╭──

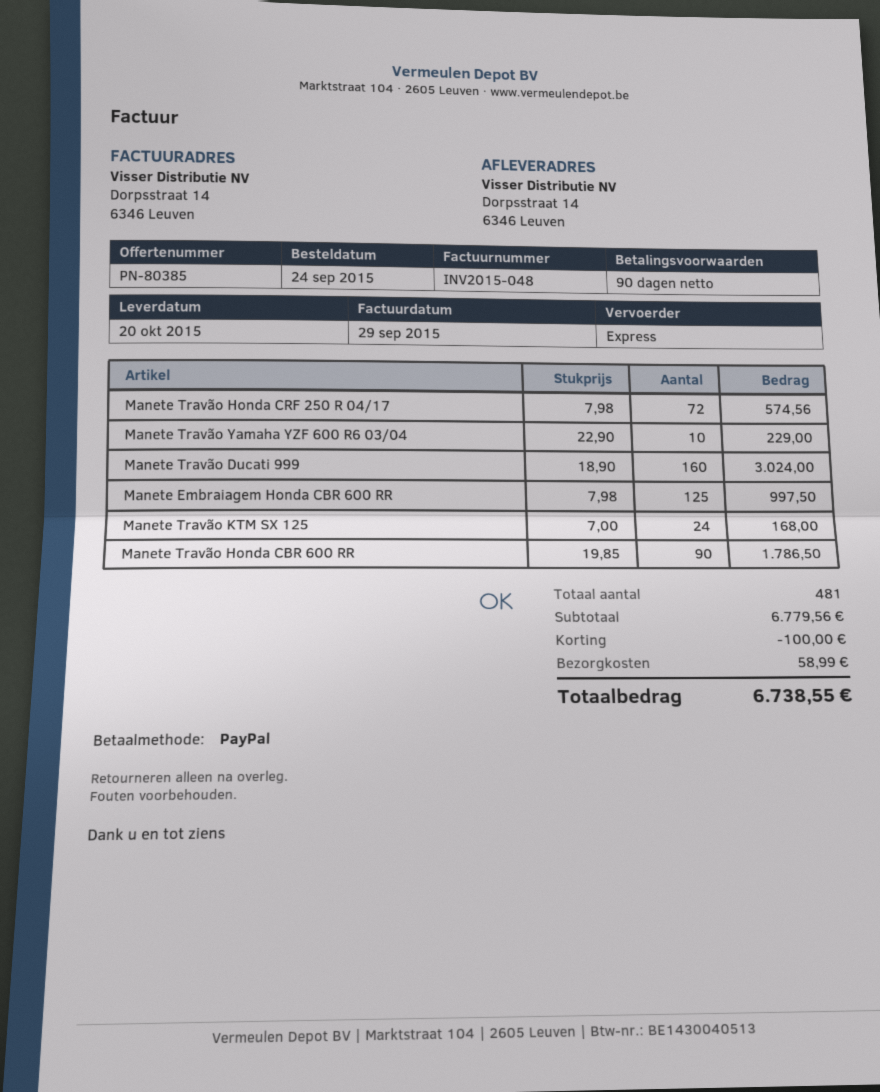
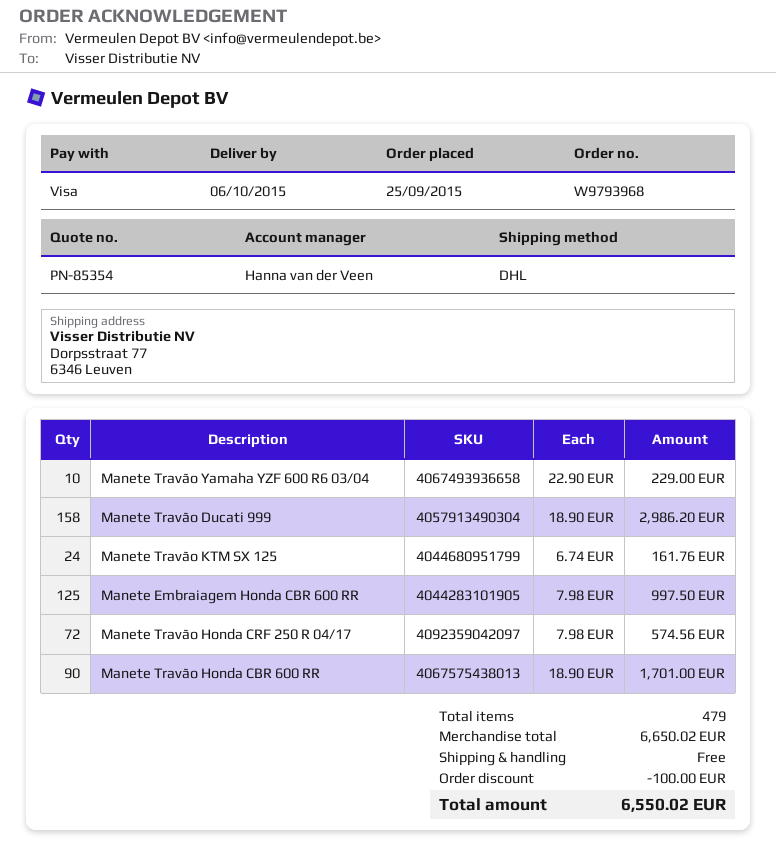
quote number: PN-80385 -> PN-85354
order date: 2015-09-24 -> 2015-09-25
delivery date: 2015-10-20 -> 2015-10-06
payment method: PayPal -> Visa
shipping method: express -> DHL
ship to: Dorpsstraat 14, 6346 Leuven -> Dorpsstraat 77, 6346 Leuven
Manete Travão Ducati 999: 160 x 18.90 = 3024.00 -> 158 x 18.90 = 2986.20
Manete Travão KTM SX 125: 24 x 7.00 = 168.00 -> 24 x 6.74 = 161.76
Manete Travão Honda CBR 600 RR: 90 x 19.85 = 1786.50 -> 90 x 18.90 = 1701.00
total quantity: 481 -> 479
subtotal: 6779.56 -> 6650.02
shipping: 58.99 -> 0.00
total: 6738.55 -> 6550.02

╰──

WHAT IS NEEDED: Omitting all pictures, restate exactly the lines of the material from its start through the line that contains "total quantity: 481 -> 479".

RESPONSE TO THE EXERCISE:
quote number: PN-80385 -> PN-85354
order date: 2015-09-24 -> 2015-09-25
delivery date: 2015-10-20 -> 2015-10-06
payment method: PayPal -> Visa
shipping method: express -> DHL
ship to: Dorpsstraat 14, 6346 Leuven -> Dorpsstraat 77, 6346 Leuven
Manete Travão Ducati 999: 160 x 18.90 = 3024.00 -> 158 x 18.90 = 2986.20
Manete Travão KTM SX 125: 24 x 7.00 = 168.00 -> 24 x 6.74 = 161.76
Manete Travão Honda CBR 600 RR: 90 x 19.85 = 1786.50 -> 90 x 18.90 = 1701.00
total quantity: 481 -> 479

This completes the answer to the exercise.